Once the method was shown to work on an idealized synthetic case, we tested it on some real shot gathers to see how robust the method is when working with real data and the problems inherent with them. Theoretically, CMP gathers should be used for this analysis, however we have decided to use the Yilmaz-Cumro shot gathers to test our method. The 40 shots in the dataset provide varying data quality and numerous challenges, which will thoroughly test the robustness of our method.
Figure 4a shows shot 14 from the Yilmaz-Cumro shot gather dataset. The shot is a fairly clean record consisting of many hyperbolic events that should give a good velocity estimate. Examining Figure 4b, which shows the dip estimate, there are areas at the top of the profile that have negative dips. These result from the low velocity direct arrivals visible in the data; the dip estimator picks the aliased energy for its dip estimate. In the same area in Figure 4c the negative dip estimates result in a negative estimate for the value of s2. Although this is an undesirable result, these values will be accounted for and disregarded by the median stacking routine. The estimate of s2 has had an NMO correction applied to it with an arbitrary velocity of 2.5 km/s. Although most of the hyperbolas are not well flattened, synthetic example results show that this has little effect on the output from the median stack.
The estimated RMS velocity profile created by median stacking Figure 4c is shown in Figure 5. At early times the estimate varies due to a lack of information from large offsets required to help constrain the velocity. For this reason the begining of the estimate is erased and replaced by extending a reasonable value back to time zero. The estimate also fluctuates at later times in the record, because the data become noisier, causing dip estimates to become unstable.
Figure 5 Estimated RMS velocity profile for the data in Figure 4.
The result of applying the NMO correction with the estimated velocity function is shown in Figure 6b. Data are flattened in most areas, especially away from the beginning of the section where there is little offset information, and before the data becomes noisier at later times. Examining the strong reflector at approximately 5.2 seconds in Figure 6a, which is in the noisier part of the record and clearly non-hyperbolic, Figure 6b shows that enough velocity information is present in order to effectively flatten the event. This result is encouraging.

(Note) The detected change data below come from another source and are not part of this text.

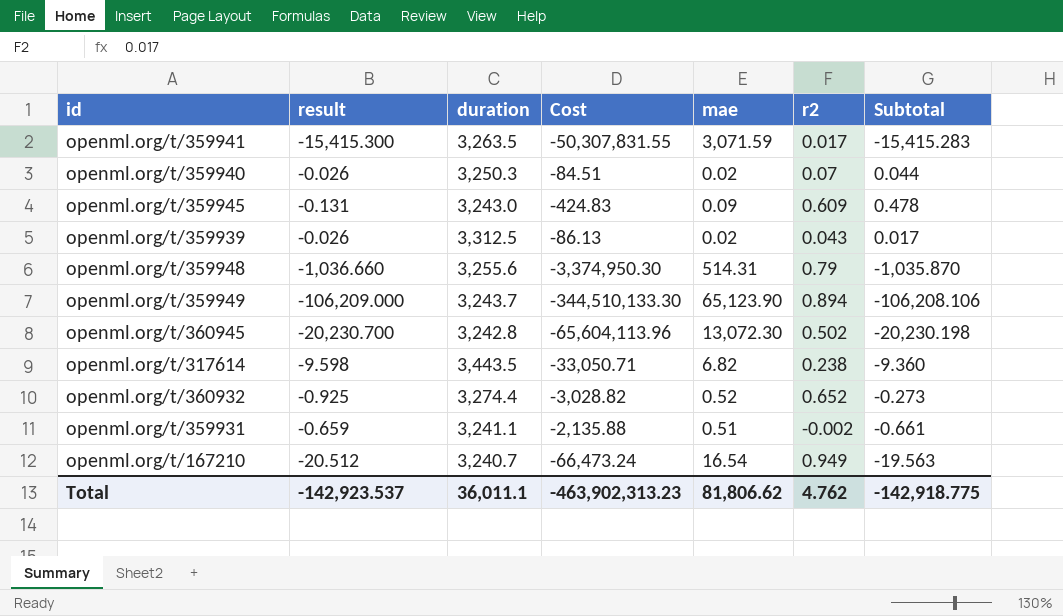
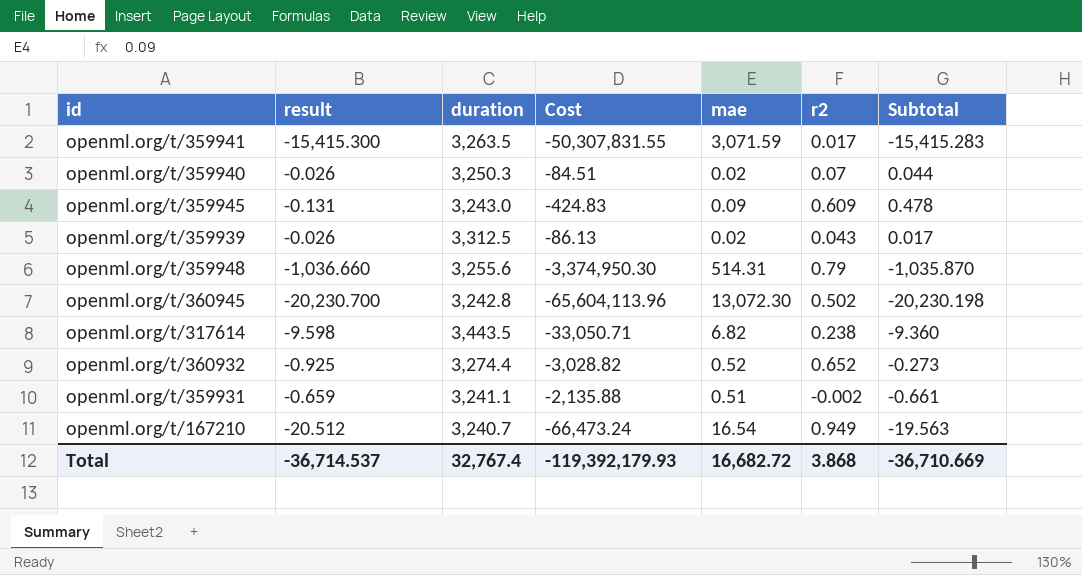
row openml.org/t/359949: -106,209.000 | 3,243.7 | -344,510,133.30 | 65,123.90 | 0.894 | -106,208.106 -> none
Total | result: -142,923.537 -> -36,714.537
Total | duration: 36,011.1 -> 32,767.4
Total | Cost: -463,902,313.23 -> -119,392,179.93
Total | mae: 81,806.62 -> 16,682.72
Total | r2: 4.762 -> 3.868
Total | Subtotal: -142,918.775 -> -36,710.669

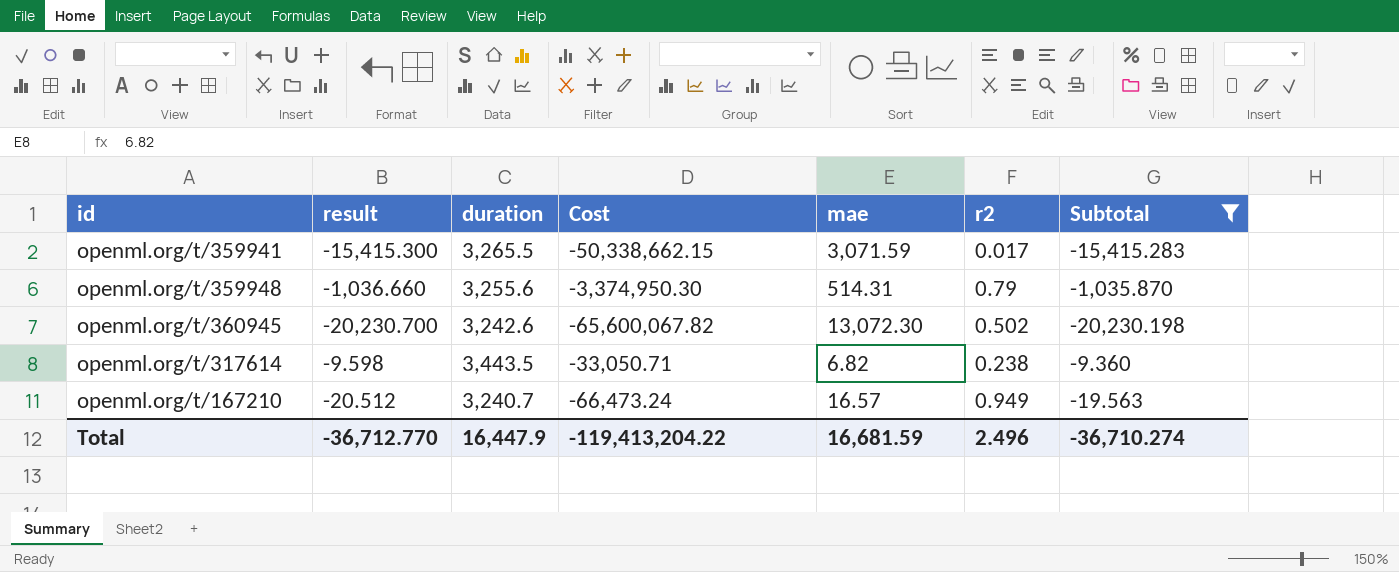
filter: none -> Subtotal <= -9.360
openml.org/t/359941 | duration: 3,263.5 -> 3,265.5
openml.org/t/359941 | Cost: -50,307,831.55 -> -50,338,662.15
openml.org/t/360945 | duration: 3,242.8 -> 3,242.6
openml.org/t/360945 | Cost: -65,604,113.96 -> -65,600,067.82
openml.org/t/167210 | mae: 16.54 -> 16.57
Total | result: -36,714.537 -> -36,712.770
Total | duration: 32,767.4 -> 16,447.9
Total | Cost: -119,392,179.93 -> -119,413,204.22
Total | mae: 16,682.72 -> 16,681.59
Total | r2: 3.868 -> 2.496
Total | Subtotal: -36,710.669 -> -36,710.274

The method was also tested on shot 27 from the Yilmaz-Cumro dataset, shown in Figure 7a. The shot has numerous hyperbolas at early times, but noise levels hide hyperbolic events at later times. The dip estimate (Figure 7b) and s2 estimate (Figure 7c) each show negative values associated with the direct arrival, and the noisier part of the record but, again, these are handled by the median stacking routine.
The estimated RMS velocity (Figure 8) was also extended back to zero time in order to remove bad values where there is little far offset information. The estimate seems reasonable until around 4.5s; where it starts to fluctuate. This is where the noise level in the data increases, and the poor estimate in this location occurs. The results of the NMO correction with this velocity estimate is shown in Figure 9b. Again the data has been reasonably flattened, particularly at times where the velocity estimate was well constrained.
Figure 8 Estimated RMS velocity profile for the data in Figure 7.